## Supplied material
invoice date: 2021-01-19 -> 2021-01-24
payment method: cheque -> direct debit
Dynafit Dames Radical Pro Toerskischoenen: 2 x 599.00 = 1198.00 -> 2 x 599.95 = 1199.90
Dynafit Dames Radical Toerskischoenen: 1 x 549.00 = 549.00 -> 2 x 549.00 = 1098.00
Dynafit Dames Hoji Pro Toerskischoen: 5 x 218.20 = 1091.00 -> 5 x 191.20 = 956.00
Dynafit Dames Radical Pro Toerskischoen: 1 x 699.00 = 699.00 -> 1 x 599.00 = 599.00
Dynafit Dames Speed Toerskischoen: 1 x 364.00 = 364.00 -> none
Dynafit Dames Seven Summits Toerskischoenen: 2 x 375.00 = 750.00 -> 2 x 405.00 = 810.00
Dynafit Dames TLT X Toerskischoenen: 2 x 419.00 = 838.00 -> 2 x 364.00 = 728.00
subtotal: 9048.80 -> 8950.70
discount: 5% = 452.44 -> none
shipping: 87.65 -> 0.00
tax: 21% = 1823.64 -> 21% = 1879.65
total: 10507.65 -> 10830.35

==

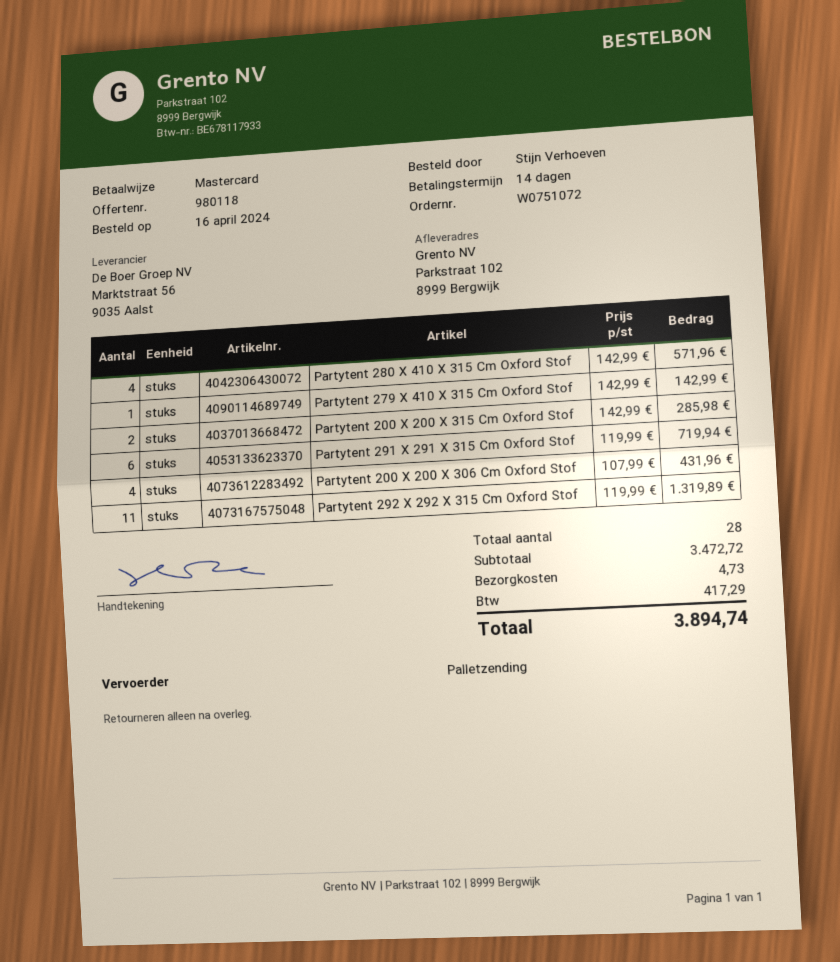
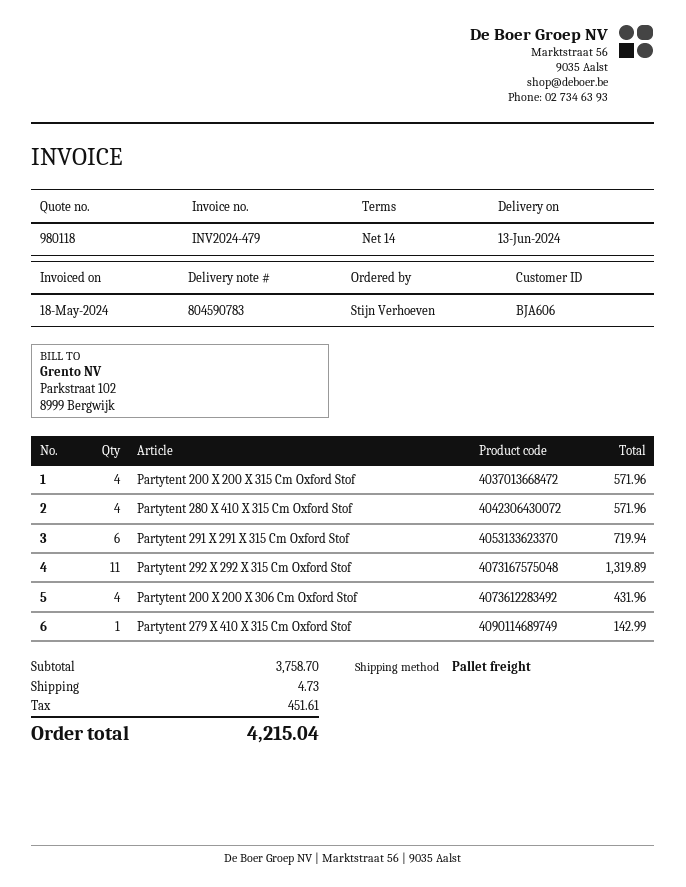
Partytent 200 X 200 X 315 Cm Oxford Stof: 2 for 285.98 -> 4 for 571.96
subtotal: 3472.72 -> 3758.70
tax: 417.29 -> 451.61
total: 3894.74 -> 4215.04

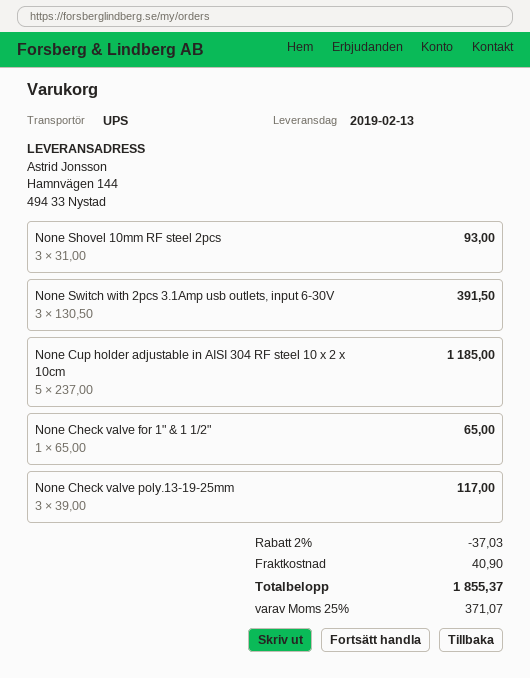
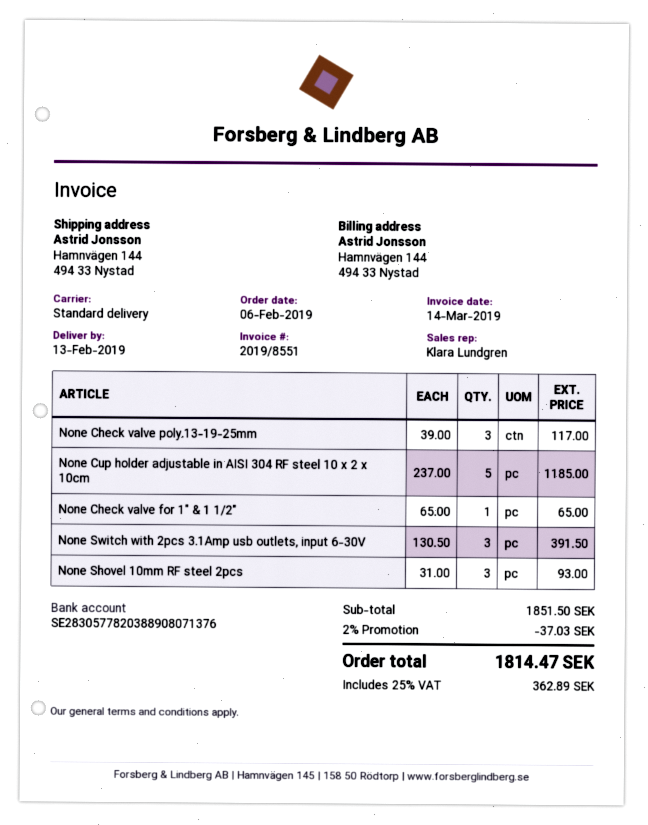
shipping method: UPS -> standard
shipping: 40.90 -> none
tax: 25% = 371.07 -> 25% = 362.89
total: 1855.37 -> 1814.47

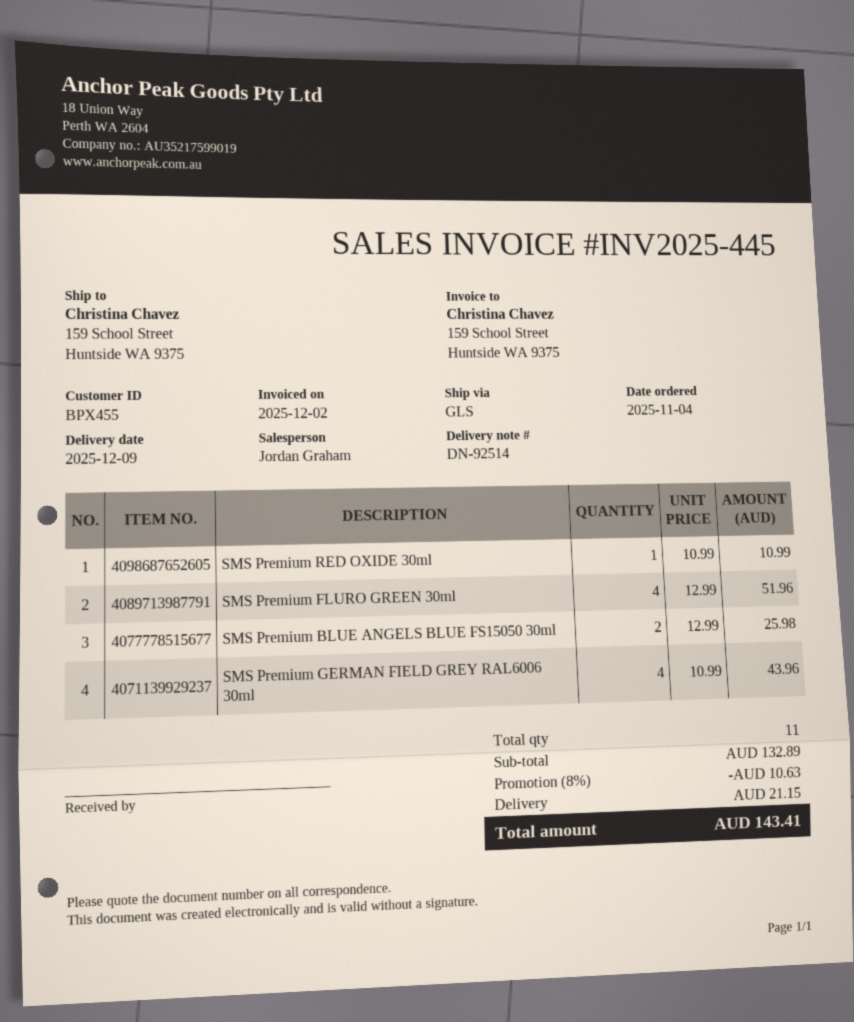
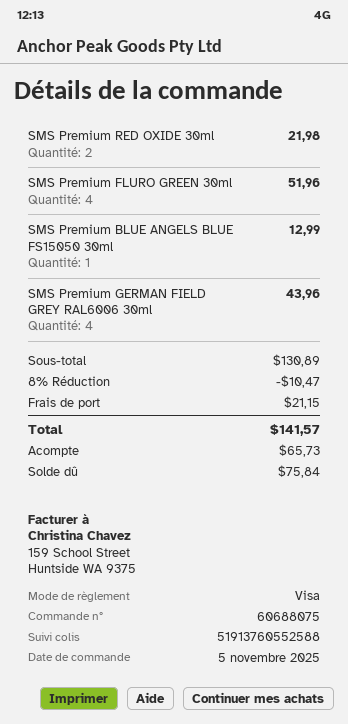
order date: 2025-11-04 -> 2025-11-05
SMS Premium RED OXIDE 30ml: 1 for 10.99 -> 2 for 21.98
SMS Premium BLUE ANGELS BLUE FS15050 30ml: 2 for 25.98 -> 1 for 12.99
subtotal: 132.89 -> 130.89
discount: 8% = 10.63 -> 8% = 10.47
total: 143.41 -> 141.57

==

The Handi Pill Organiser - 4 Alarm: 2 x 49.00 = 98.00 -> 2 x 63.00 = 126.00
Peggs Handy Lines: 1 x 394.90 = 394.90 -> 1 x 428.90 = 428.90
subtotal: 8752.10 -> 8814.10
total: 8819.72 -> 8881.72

## Assigned task
Using the data above, print exactly the lines from the line that contains "Dynafit Dames Speed" through the line that contains "total: 10507.65 -> 10830.35", with both included.

## Output for this exercise
Dynafit Dames Speed Toerskischoen: 1 x 364.00 = 364.00 -> none
Dynafit Dames Seven Summits Toerskischoenen: 2 x 375.00 = 750.00 -> 2 x 405.00 = 810.00
Dynafit Dames TLT X Toerskischoenen: 2 x 419.00 = 838.00 -> 2 x 364.00 = 728.00
subtotal: 9048.80 -> 8950.70
discount: 5% = 452.44 -> none
shipping: 87.65 -> 0.00
tax: 21% = 1823.64 -> 21% = 1879.65
total: 10507.65 -> 10830.35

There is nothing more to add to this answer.